**Task description**.
How many lines below hold the string "none"? Report that number alone.

**Given data**.
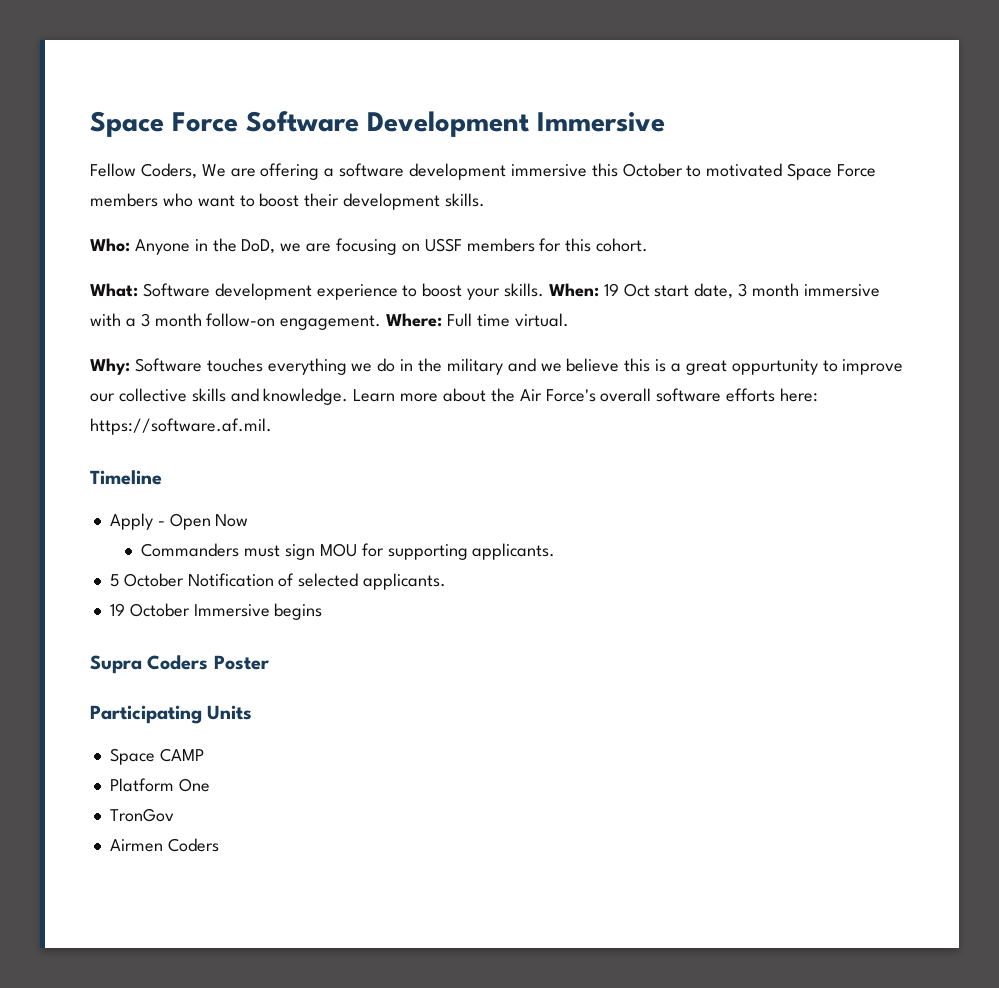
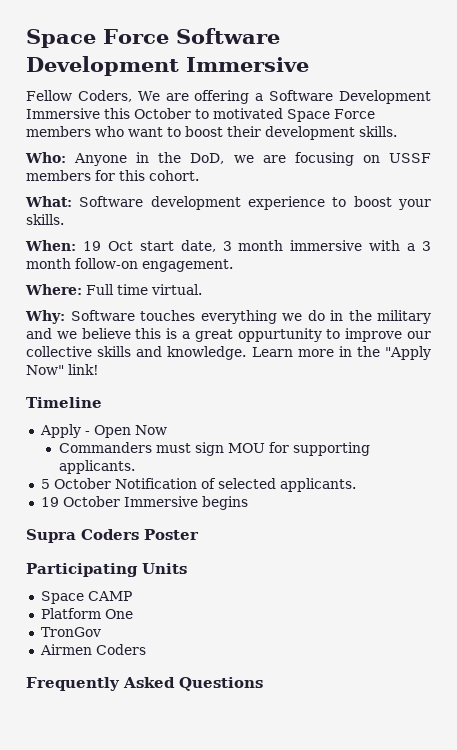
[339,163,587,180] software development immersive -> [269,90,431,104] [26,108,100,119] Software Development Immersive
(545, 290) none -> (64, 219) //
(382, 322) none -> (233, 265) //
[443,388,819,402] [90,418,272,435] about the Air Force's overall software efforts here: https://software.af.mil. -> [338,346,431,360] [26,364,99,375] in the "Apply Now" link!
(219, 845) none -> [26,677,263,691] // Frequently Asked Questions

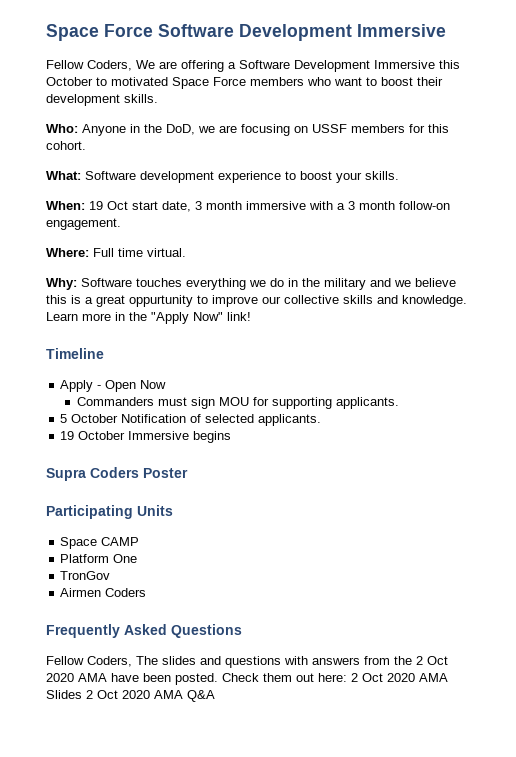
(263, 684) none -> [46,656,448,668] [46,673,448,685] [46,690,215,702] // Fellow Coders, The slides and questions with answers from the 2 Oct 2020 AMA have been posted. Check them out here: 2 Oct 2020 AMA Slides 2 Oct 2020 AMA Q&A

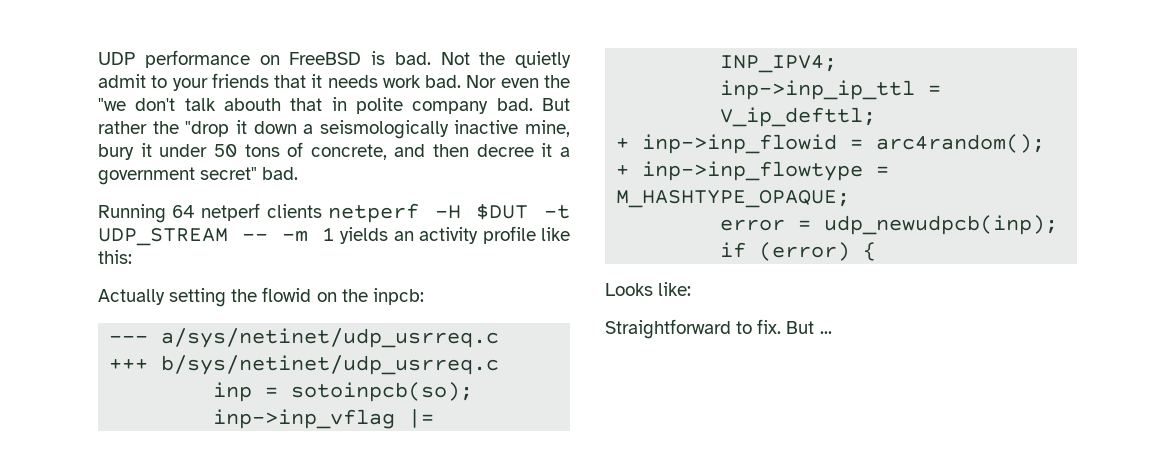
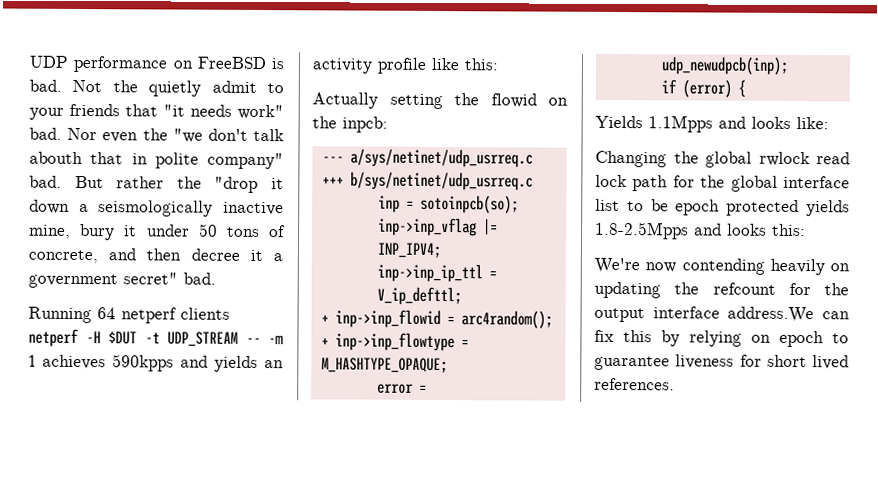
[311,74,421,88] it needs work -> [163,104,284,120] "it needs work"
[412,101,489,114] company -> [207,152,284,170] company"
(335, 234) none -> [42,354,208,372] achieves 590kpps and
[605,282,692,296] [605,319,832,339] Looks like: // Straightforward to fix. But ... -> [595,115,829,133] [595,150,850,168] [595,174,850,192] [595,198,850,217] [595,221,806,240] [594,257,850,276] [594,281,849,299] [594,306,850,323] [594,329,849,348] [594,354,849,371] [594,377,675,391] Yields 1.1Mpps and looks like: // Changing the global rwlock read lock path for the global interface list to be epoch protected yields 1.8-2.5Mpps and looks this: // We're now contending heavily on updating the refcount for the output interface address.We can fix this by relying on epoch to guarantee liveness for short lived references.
...
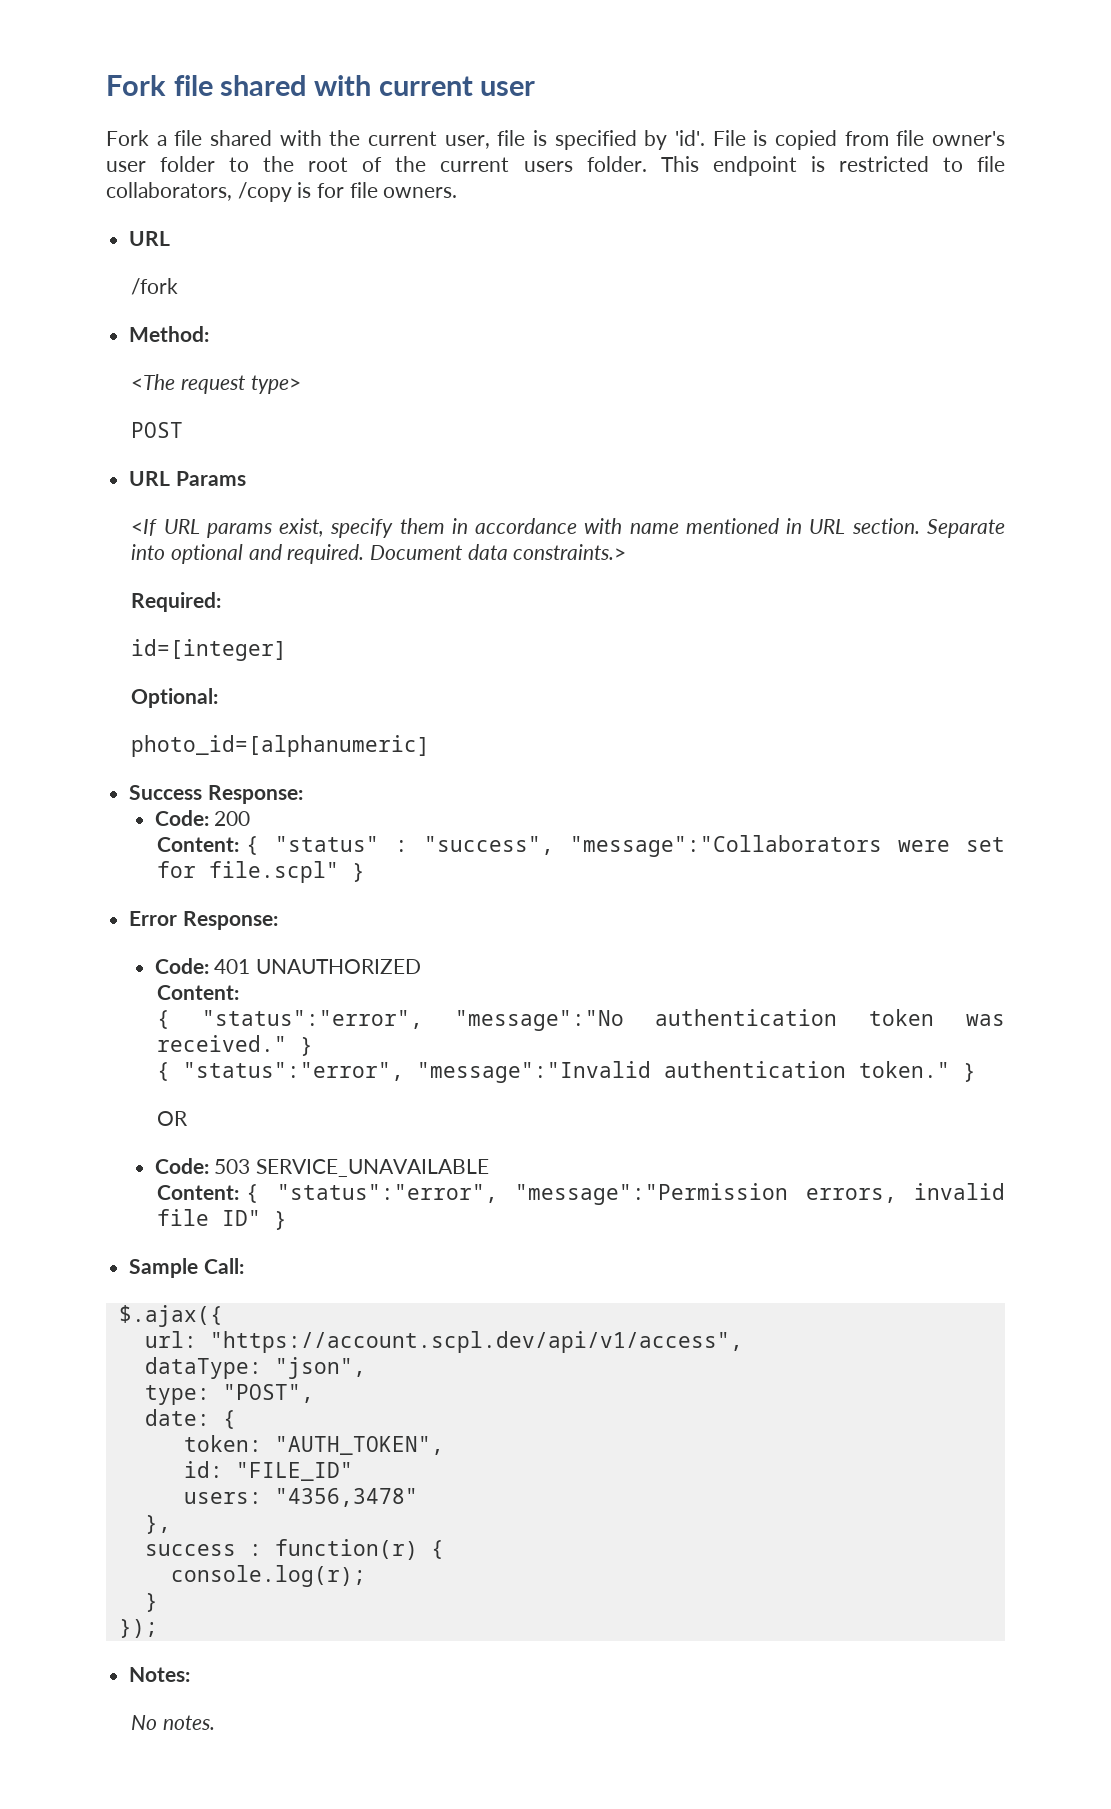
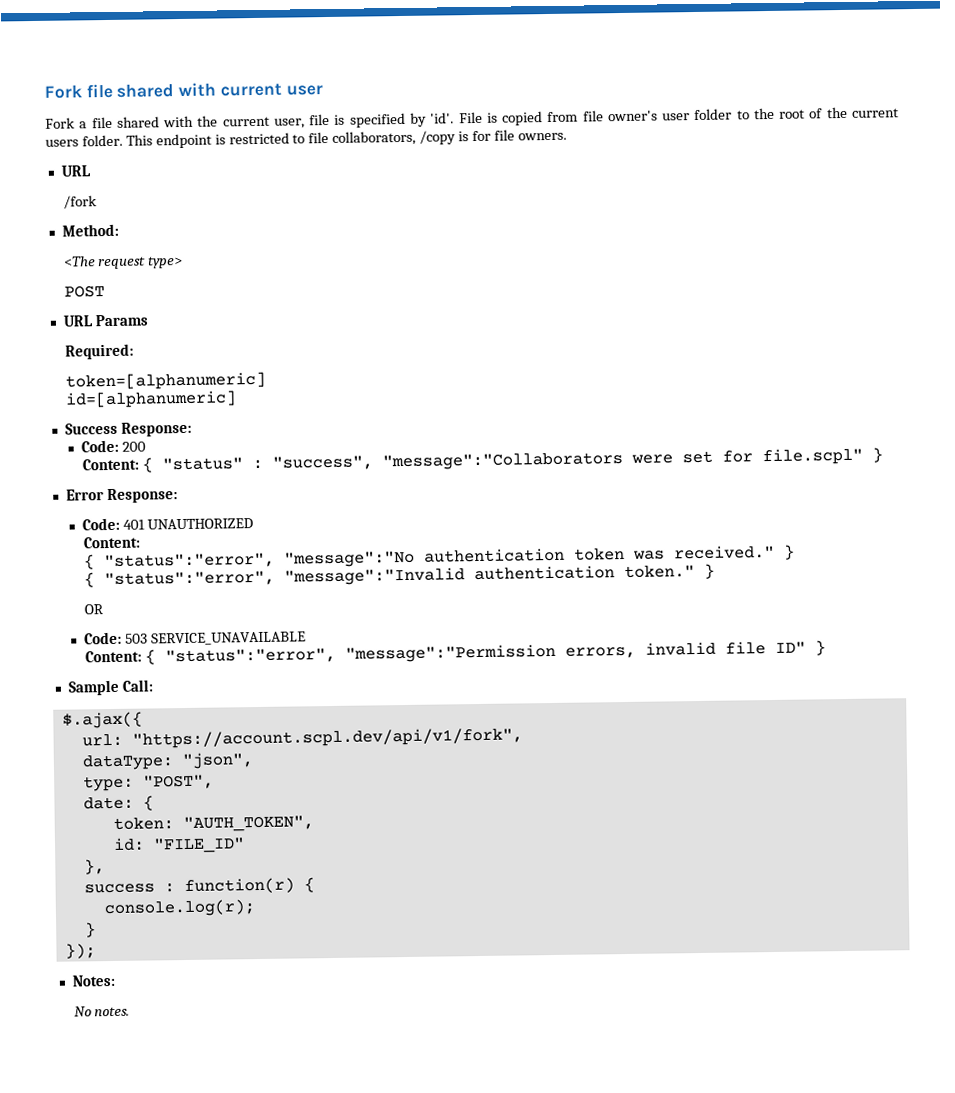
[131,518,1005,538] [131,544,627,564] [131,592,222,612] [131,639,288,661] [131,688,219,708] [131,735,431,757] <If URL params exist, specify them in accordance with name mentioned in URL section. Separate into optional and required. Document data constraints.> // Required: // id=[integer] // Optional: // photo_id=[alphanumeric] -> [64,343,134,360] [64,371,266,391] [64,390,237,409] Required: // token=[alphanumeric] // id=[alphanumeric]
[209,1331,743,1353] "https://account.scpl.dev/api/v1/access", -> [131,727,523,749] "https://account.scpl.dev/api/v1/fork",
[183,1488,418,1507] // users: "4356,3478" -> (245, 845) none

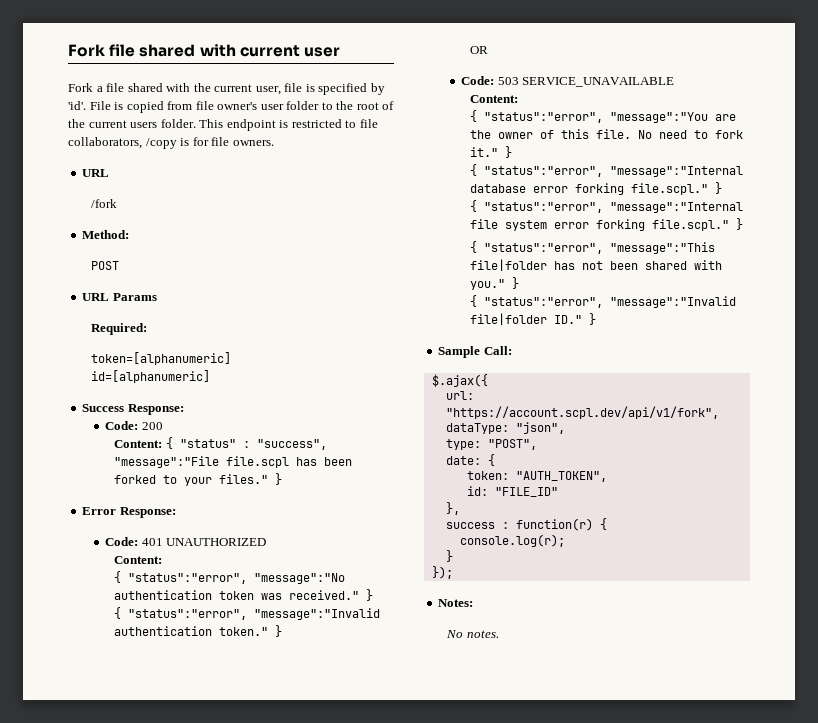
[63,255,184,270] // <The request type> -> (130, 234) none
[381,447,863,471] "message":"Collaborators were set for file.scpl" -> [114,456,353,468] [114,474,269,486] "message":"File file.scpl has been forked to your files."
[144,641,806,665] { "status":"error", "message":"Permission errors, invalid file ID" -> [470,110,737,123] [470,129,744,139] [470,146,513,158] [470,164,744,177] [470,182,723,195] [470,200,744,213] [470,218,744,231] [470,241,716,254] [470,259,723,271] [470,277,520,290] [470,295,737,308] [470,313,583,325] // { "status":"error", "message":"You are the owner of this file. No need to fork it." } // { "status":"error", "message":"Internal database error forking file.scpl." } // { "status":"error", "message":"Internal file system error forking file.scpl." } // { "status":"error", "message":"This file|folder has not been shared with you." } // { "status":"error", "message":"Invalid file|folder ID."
* * *
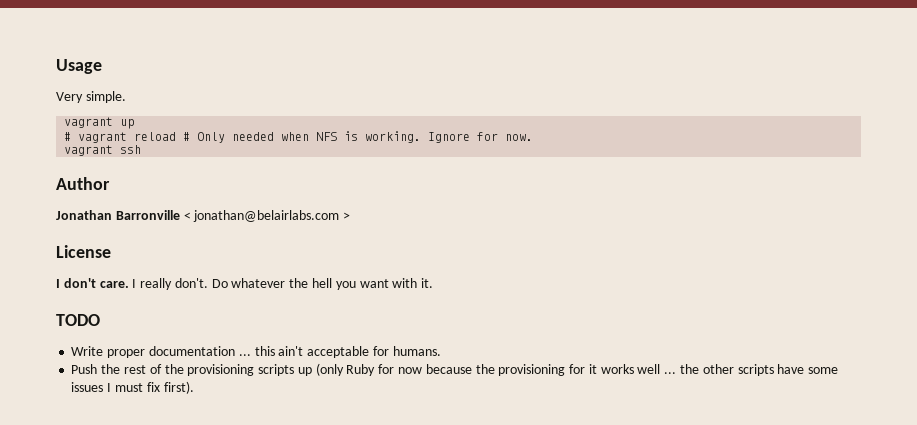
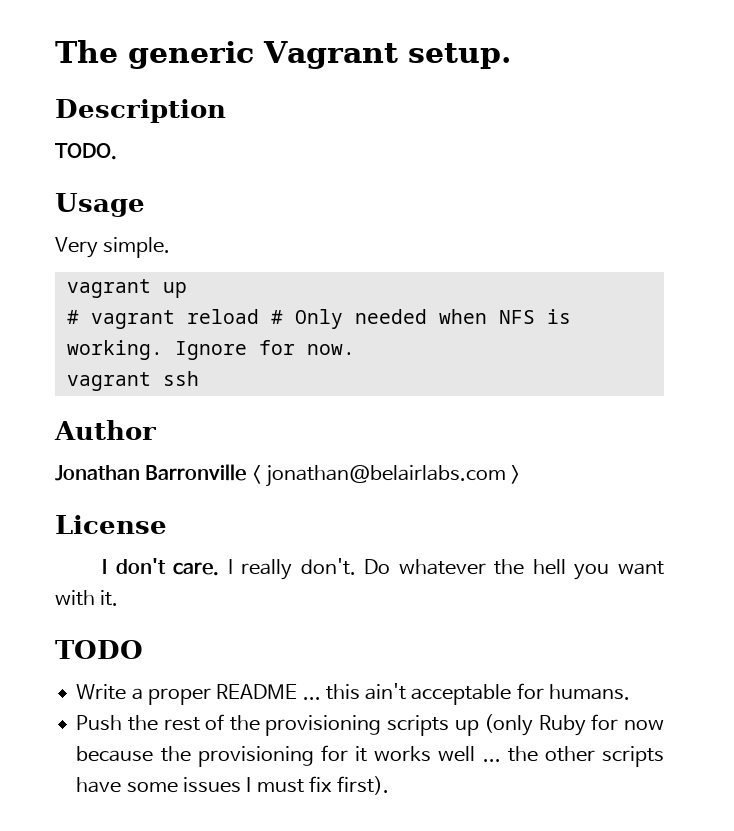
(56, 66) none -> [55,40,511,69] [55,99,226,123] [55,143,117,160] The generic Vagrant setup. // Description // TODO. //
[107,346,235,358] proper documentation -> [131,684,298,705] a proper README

**Response box**.
8